Do you ever really notice the pictures on the milk jugs?  I’m talking about those cute drawings of dairy cows on perfect green pastures, with– of course– the stereotypical red barn.

Take a quick glance at any dairy container and you’ll find idyllic pastoral pictures.  I opened the fridge at work and found 3 different brands, complete with delightful farm depictions:  Darigold, Hormel Health Labs, and Lucerne.

What the dairy industry would have you believe is that cow’s milk products actually come from cows living wonderful lives.  But does the average dairy cow eat grass?  No.

What do dairy cows eat?  Let’s consult the Dairy Production page of the U.S. Environmental Protection Agency (EPA) to find out what’s in their Total Mixed Ration (TMR):

  • Corn silage    
  • Alfalfa/grass silage
  • Alfalfa hay
  • Corn
  • Soybean meal
  • Fuzzy whole cottonseed
  • Commodity feeds (corn gluten, distillers grains, soybean hulls, citrus pulp, candy bars, etc.)

No, the cows aren’t eating grass.

Do you notice something else?  The Lucerne label says “Calcium Fortified.”  Why would that be?  Aren’t dairy products supposed to be naturally high in calcium?  Why must they fortify?
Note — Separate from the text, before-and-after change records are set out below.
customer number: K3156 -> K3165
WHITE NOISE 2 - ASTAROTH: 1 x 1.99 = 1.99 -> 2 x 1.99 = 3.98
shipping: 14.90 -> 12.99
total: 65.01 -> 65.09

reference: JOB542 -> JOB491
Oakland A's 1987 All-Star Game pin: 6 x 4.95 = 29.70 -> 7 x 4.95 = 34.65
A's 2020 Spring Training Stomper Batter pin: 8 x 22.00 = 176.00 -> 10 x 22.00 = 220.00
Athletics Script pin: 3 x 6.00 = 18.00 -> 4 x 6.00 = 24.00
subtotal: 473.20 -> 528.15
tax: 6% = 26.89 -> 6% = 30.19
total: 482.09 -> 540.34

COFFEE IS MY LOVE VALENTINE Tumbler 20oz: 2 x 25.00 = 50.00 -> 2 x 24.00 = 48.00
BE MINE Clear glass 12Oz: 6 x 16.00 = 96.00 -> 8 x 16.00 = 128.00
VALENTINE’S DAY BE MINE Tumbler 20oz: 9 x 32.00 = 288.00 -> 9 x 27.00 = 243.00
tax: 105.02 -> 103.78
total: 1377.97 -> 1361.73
Think about it for a minute…    

Calcium is a chemical element (Ca) and an alkaline Earth metal.  The calcium ion (Ca2+) is essential for human physiology, notably for nerve conduction, neurotransmitter release, and muscle contraction.  Calcium is stored in the bones and teeth.
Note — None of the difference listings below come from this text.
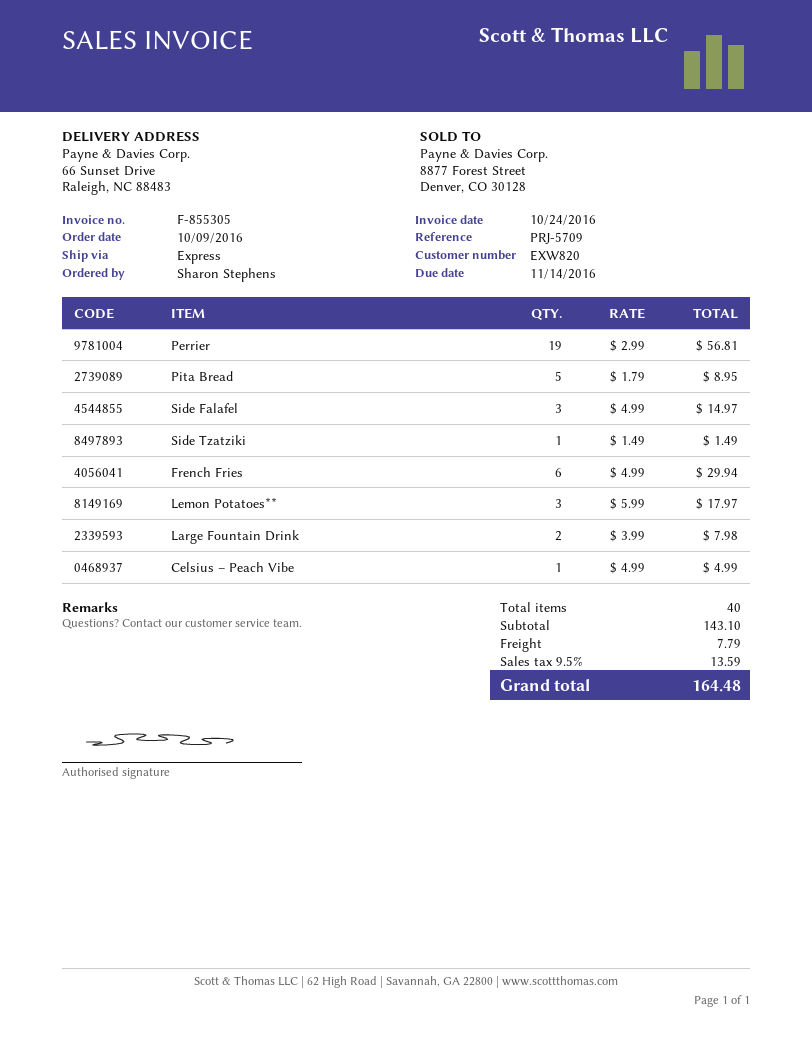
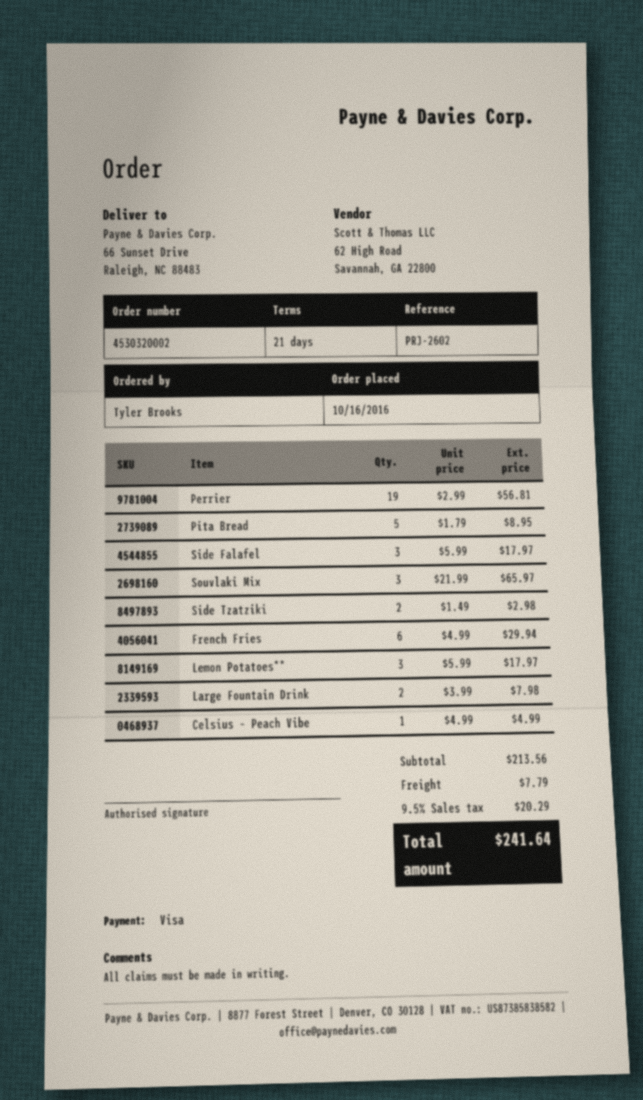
order date: 2016-10-09 -> 2016-10-16
reference: PRJ-5709 -> PRJ-2602
ordered by: Sharon Stephens -> Tyler Brooks
Side Falafel: 3 x 4.99 = 14.97 -> 3 x 5.99 = 17.97
Side Tzatziki: 1 x 1.49 = 1.49 -> 2 x 1.49 = 2.98
Souvlaki Mix: none -> 3 x 21.99 = 65.97
subtotal: 143.10 -> 213.56
tax: 9.5% = 13.59 -> 9.5% = 20.29
total: 164.48 -> 241.64

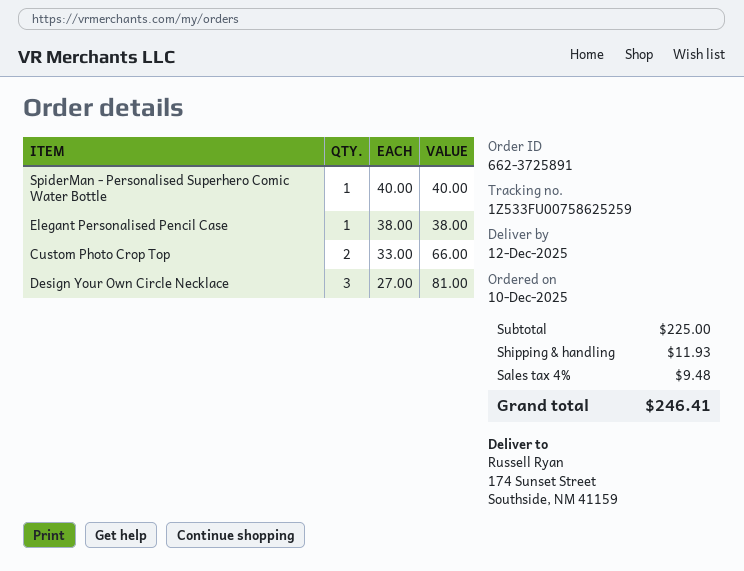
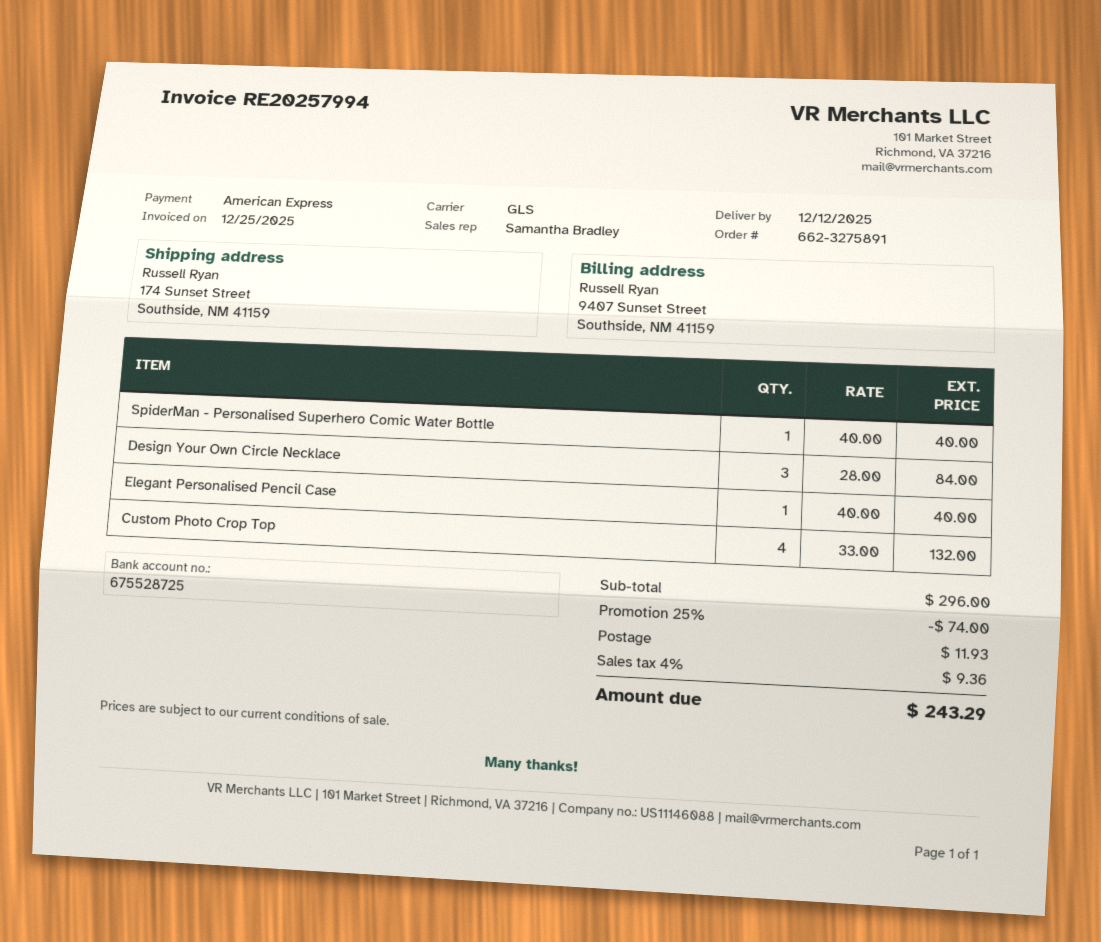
order number: 662-3725891 -> 662-3275891
Elegant Personalised Pencil Case: 1 x 38.00 = 38.00 -> 1 x 40.00 = 40.00
Custom Photo Crop Top: 2 x 33.00 = 66.00 -> 4 x 33.00 = 132.00
Design Your Own Circle Necklace: 3 x 27.00 = 81.00 -> 3 x 28.00 = 84.00
subtotal: 225.00 -> 296.00
discount: none -> 25% = 74.00
tax: 4% = 9.48 -> 4% = 9.36
total: 246.41 -> 243.29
Minerals such as calcium come from the ground.  Dark, leafy plants are rich in calcium.

While there is abundant calcium in milk from cows eating grass, dairy cows don’t typically eat grass.  Are dairy products calcium-fortified because the cows themselves aren’t getting enough calcium?

Would the dairy industry– i.e. The National Dairy Council– make claims that “TMR-fed” cow’s milk is an “excellent” source of calcium if they didn’t fortify the milk?


If you have more than a few cows, it’s not practical to “let” them all eat grass, over acres of pasture land.  Why?  Because milking occurs twice a day, without interruption.  It would be costly and labor intensive to let the cows out, bring them in for milking, let them out, bring them in…

Dairying is a business, and profitability in any business depends on it running efficiently, with minimal costs.  (The cows you see on pasture are likely steers being raised for beef, not dairy cows.)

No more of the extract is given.